Vereeniging voor vrouwenkiesrecht Toen het er in 1892 op leek alsof de regering het algemeen mannenkiesrecht zou doorvoeren, bleken de socialisten, sociaaldemocraten en progressief liberalen tevreden. Toen vrouwen protesteerden omdat zij uitgesloten bleven, stelde de socialist Frank van Goes dat ‘de vrouwen een geschikt propagandamiddel waren geweest’. De beoogde kieswet werd niet doorgevoerd, maar het was nu duidelijk hoe veel van de politici erover dachten: algemeen kiesrecht ging over mannen. Wilhelmina Drucker nam daarop in 1893 met enkele medestanders het initiatief om de Vereeniging voor Vrouwenkiesrecht (VvVK) op te richten en op 4 februari 1894 was het zover. Feministe Annette Versluys-Poelman zou het voorzitterschap jarenlang bekleden en werd bekend als de doortastende en bevlogen president van de vereniging. Er ontstonden vele afdelingen verspreid over het hele land. Mannen mochten meepraten, maar niet meebeslissen. De vereniging werd – zeker in de beginjaren – als radicaal gezien, ook onder feministen. Als tegengeluid werd in 1907 de Nederlandsche Bond voor Vrouwenkiesrecht (NBvVK) opgericht, die zichzelf gematigd noemde ten opzichte van de ‘ultra’s’ van de VvVK. Bij de NBvVK werden ook mannen toegelaten als bestuurslid. In 1916 sloeg de VvVK onder het voorzitterschap van Aletta Jacobs de pragmatische weg in. Het algemeen kiesrecht maakte inmiddels deel uit van het politieke debat en de VvVK zette in op de aanpassing van de kieswet. Wilhelmina Drucker bleef principieel inzetten op grondwettelijke gelijkstelling. Zij richtte in datzelfde jaar haar eigen vereniging op: de Neutrale Vereeniging voor Vrouwenkiesrecht.

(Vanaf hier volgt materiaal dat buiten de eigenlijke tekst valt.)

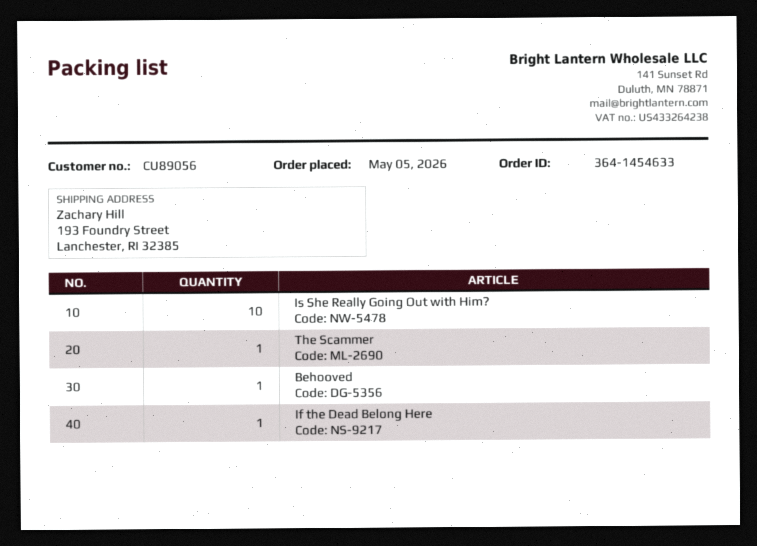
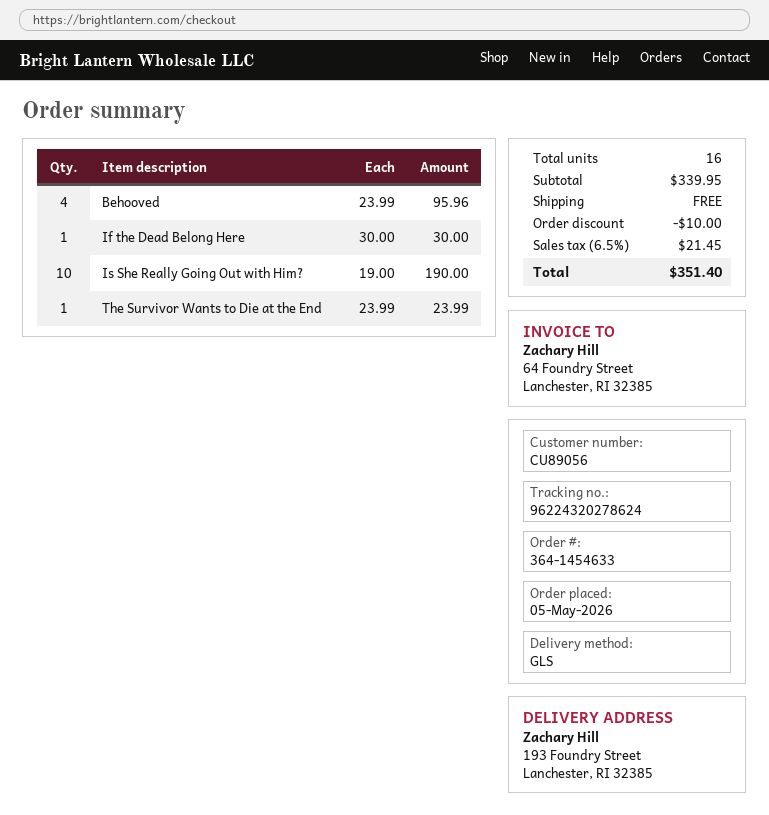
The Scammer: 1 -> none
Behooved: 1 -> 4
The Survivor Wants to Die at the End: none -> 1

Op 18 juni 1916 vond een grote demonstratie plaats, geïnitieerd door de VvVK: 18.000 vrouwen en mannen gingen de straat op om te demonstreren voor vrouwenkiesrecht. De ‘groote betoging’ begon bij het tegenwoordige Museumplein, toen IJsclubterrein geheten. Overwinning In 1917 was het mannenkiesrecht al ingevoerd, de vrouwen kregen enkel passief kiesrecht: ze mochten worden verkozen maar niet zelf kiezen. Vrouwen waren nog niet aan het kiesrecht toe, zo werd gedacht. In 1919 kwam het er eindelijk toch van: het algemeen kiesrecht werd ingesteld. Op 9 mei stemden Kamerleden met ruime meerderheid voor het wetsvoorstel van de militante fractievoorzitter van de Vrijzinnige Democraten Henri Marchant. Het wetsvoorstel van Marchant was eenvoudig: in de bestaande kieswet moest waar nodig het woord ‘mannelijk’ vervallen en op één plaats moest het woord ‘mannen’ worden vervangen door ‘personen’. Op 9 mei stemmen 64 Kamerleden voor en 10 tegen. Marchant werd gehuldigd maar stelde zelf dat er eigenlijk gesproken moest worden van de wet-Jacobs, de geestelijk moeder van deze initiatiefwet.